Study material –
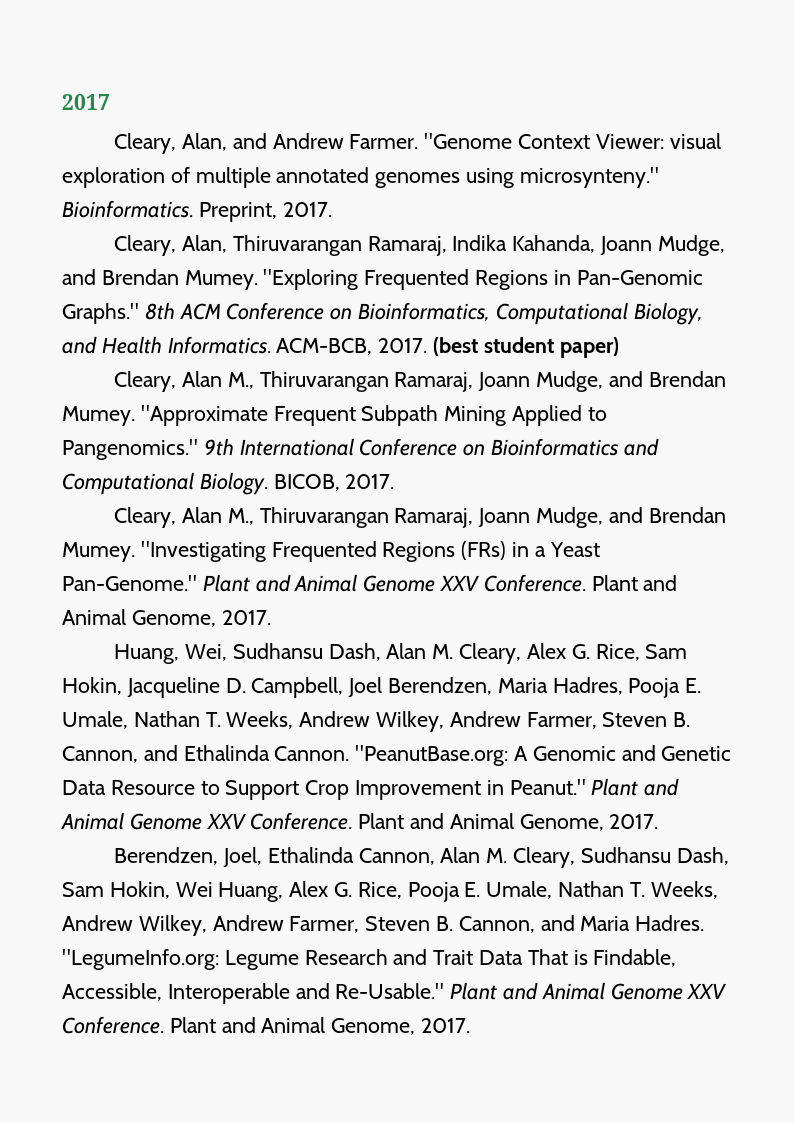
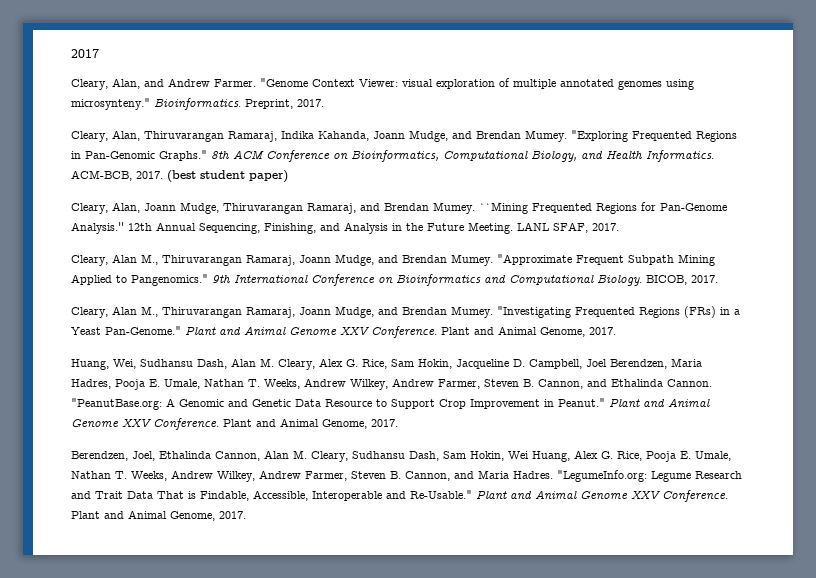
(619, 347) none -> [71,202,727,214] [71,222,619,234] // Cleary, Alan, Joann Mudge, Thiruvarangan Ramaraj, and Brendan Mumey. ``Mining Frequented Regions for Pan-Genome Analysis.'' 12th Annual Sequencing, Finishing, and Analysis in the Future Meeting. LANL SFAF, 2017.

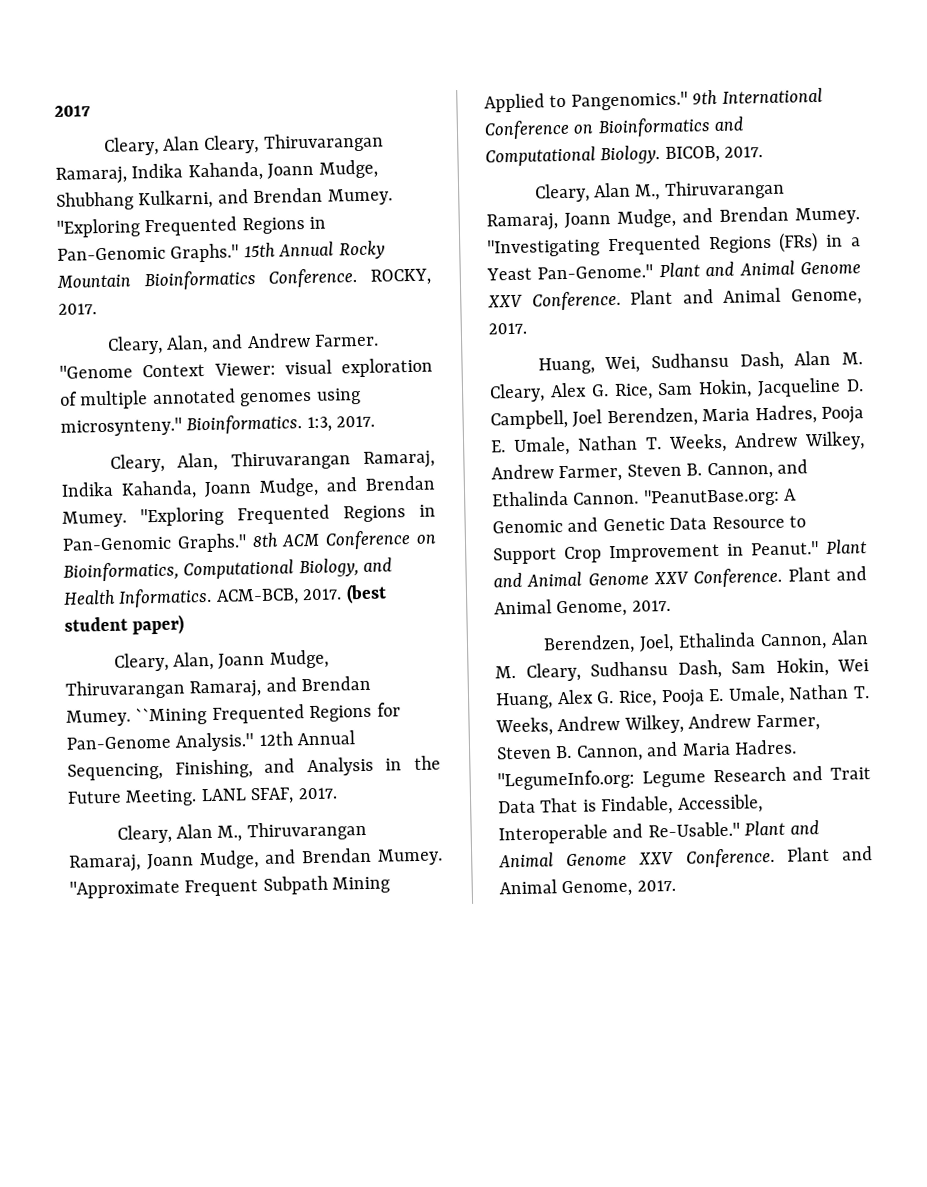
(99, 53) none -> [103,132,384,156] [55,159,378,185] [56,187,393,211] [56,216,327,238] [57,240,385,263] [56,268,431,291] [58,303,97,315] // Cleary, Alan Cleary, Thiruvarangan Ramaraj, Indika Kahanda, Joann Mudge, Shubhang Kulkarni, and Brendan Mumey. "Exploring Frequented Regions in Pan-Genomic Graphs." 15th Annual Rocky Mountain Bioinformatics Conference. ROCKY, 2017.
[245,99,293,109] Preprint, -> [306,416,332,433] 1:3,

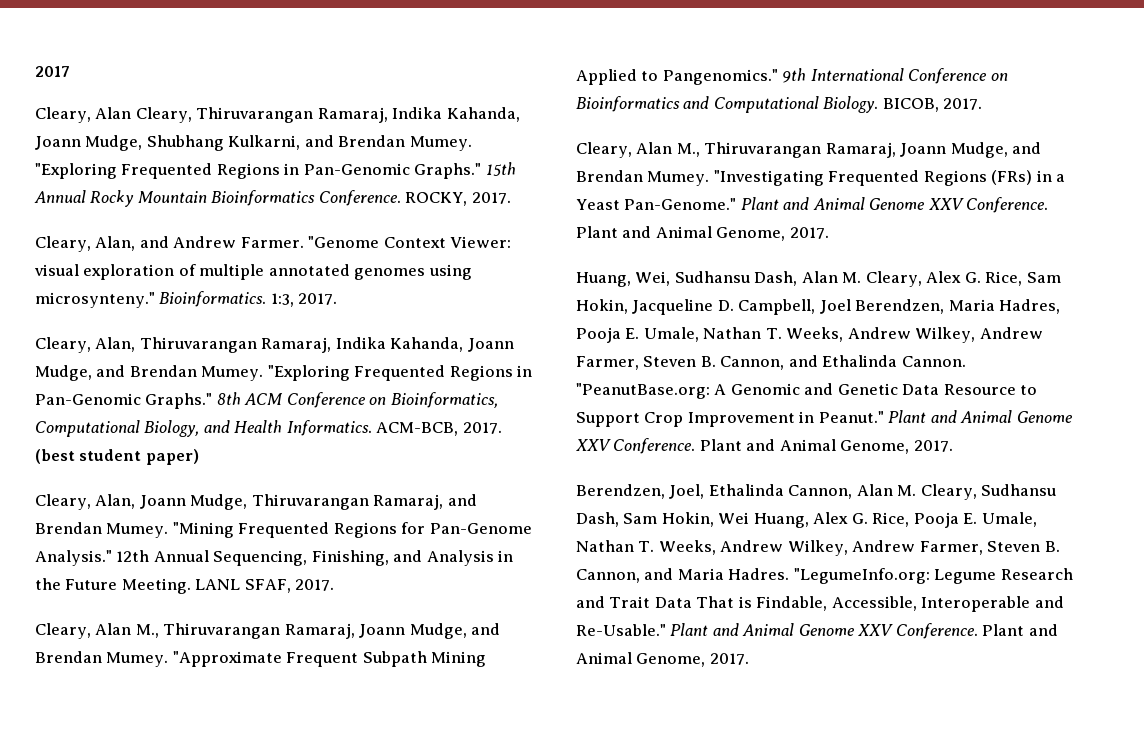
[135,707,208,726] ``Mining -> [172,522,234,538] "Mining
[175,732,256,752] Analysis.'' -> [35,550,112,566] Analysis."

Task statement –
Pictures aside, please output the whole listing exactly as it appears above.

Response to this exercise –
(619, 347) none -> [71,202,727,214] [71,222,619,234] // Cleary, Alan, Joann Mudge, Thiruvarangan Ramaraj, and Brendan Mumey. ``Mining Frequented Regions for Pan-Genome Analysis.'' 12th Annual Sequencing, Finishing, and Analysis in the Future Meeting. LANL SFAF, 2017.

(99, 53) none -> [103,132,384,156] [55,159,378,185] [56,187,393,211] [56,216,327,238] [57,240,385,263] [56,268,431,291] [58,303,97,315] // Cleary, Alan Cleary, Thiruvarangan Ramaraj, Indika Kahanda, Joann Mudge, Shubhang Kulkarni, and Brendan Mumey. "Exploring Frequented Regions in Pan-Genomic Graphs." 15th Annual Rocky Mountain Bioinformatics Conference. ROCKY, 2017.
[245,99,293,109] Preprint, -> [306,416,332,433] 1:3,

[135,707,208,726] ``Mining -> [172,522,234,538] "Mining
[175,732,256,752] Analysis.'' -> [35,550,112,566] Analysis."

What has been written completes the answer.